Despite significant protests at the time, Australia has continued to refine these laws over the years. As a result, in the nearly 28 years since the Port Arthur massacre, there has been only one instance where a single shooter has killed more than four people in Australia. Based on recent statistics, there are approximately 3.5 million registered firearms in Australia, a substantial increase compared to 1996. However, the percentage of Australians who own guns has decreased by almost 50%, indicating that more guns are in the hands of fewer people who—according to available data—are likely to be more responsible gun owners.

In sharp contrast, the United States has witnessed a series of mass shootings in public spaces just within the past four years: 23 lives lost in El Paso, Texas; 18 killed at a bowling alley and then a bar; 11 people murdered in a ballroom; 10 victims in a supermarket; and 10 fatalities in a grocery store in Boulder, Colorado. This list does not include additional tragedies.

If the 40-year-old perpetrator in Bondi Junction had been armed with a firearm, how much greater would the loss of life have been? A knife, while a deadly weapon, necessitates close proximity and requires the user to physically overpower their victims. In the videos of the Bondi Junction attack, individuals are seen attempting to defend themselves against the attacker, with one person using the flat end of a bollard to temporarily trap him on an escalator, while another bravely confronts him before he changes direction. In such scenarios, neither furniture nor fists stand a chance against a gun.

One might argue that a firearm would have made the attacker more conspicuous, providing more warning to potential victims. However, bullets are too fast, too efficient, and too easy to fire, negating any advantage of early detection. Shopkeepers would have had insufficient time to usher customers to safety, and the ensuing panic and chaos would have led to many fleeing in the wrong direction, as bullets travel far faster than human thought processes.

Ultimately, the attacker was apprehended by a lone police officer armed with a gun. No need for a SWAT team, no frantic officers struggling to comprehend the situation, no donning of protective gear before engaging the suspect. Eyewitnesses pointed out the knife-wielder to the officer, she located him, he raised his knife towards her, and she fired her weapon.

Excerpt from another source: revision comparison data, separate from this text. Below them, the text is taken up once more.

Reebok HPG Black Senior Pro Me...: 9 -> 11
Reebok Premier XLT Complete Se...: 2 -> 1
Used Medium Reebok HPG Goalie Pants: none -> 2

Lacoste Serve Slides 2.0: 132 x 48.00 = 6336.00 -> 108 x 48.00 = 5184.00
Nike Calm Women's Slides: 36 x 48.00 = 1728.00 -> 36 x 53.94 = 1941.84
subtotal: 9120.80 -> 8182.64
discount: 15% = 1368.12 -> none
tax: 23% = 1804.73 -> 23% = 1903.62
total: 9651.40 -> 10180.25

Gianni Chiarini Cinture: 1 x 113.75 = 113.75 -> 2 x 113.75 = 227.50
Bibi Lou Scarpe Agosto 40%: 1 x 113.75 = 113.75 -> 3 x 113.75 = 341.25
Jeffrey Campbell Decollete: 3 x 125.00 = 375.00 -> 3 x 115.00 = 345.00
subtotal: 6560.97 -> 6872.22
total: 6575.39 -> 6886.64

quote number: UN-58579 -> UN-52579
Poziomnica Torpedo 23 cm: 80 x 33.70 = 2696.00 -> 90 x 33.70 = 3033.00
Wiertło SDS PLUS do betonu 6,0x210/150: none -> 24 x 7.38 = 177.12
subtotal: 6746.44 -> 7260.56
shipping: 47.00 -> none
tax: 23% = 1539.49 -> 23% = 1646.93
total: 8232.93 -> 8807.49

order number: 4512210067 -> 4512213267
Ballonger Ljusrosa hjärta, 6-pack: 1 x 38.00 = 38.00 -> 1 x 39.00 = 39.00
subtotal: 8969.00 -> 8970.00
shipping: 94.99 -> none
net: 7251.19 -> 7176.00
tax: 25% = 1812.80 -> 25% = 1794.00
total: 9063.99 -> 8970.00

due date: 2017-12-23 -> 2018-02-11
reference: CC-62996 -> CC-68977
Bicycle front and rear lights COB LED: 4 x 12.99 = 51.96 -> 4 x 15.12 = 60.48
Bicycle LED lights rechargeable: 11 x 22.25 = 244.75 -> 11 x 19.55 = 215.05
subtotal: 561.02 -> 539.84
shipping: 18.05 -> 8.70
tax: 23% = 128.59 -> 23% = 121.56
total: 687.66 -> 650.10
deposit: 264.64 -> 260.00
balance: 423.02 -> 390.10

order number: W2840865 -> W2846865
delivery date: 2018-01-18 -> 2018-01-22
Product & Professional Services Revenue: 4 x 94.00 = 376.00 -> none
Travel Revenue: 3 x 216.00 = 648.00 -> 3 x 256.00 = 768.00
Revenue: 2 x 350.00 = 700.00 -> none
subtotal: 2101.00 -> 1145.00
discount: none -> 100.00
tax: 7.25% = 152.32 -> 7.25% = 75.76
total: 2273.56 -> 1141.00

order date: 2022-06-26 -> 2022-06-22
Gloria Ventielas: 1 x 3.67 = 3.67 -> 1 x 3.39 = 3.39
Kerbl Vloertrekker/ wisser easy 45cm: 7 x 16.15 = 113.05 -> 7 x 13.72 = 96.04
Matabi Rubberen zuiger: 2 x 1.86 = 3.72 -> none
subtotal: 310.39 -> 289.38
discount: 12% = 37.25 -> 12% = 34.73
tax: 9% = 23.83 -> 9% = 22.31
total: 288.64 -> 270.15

When I discuss gun violence with my cherished American friends with whom I disagree on this issue, they often assert that mental illness, not firearms, is the root cause of the problem. While mental illness can indeed contribute to violence, guns amplify its effects and transform it into a far greater tragedy. The father of the Bondi Junction attacker sought help for his son’s mental health issues. Yet history has proven that it is extremely difficult to keep weapons away from determined individuals who intend to harm others. However, restricting access to firearms can, and did in Bondi Junction, save lives.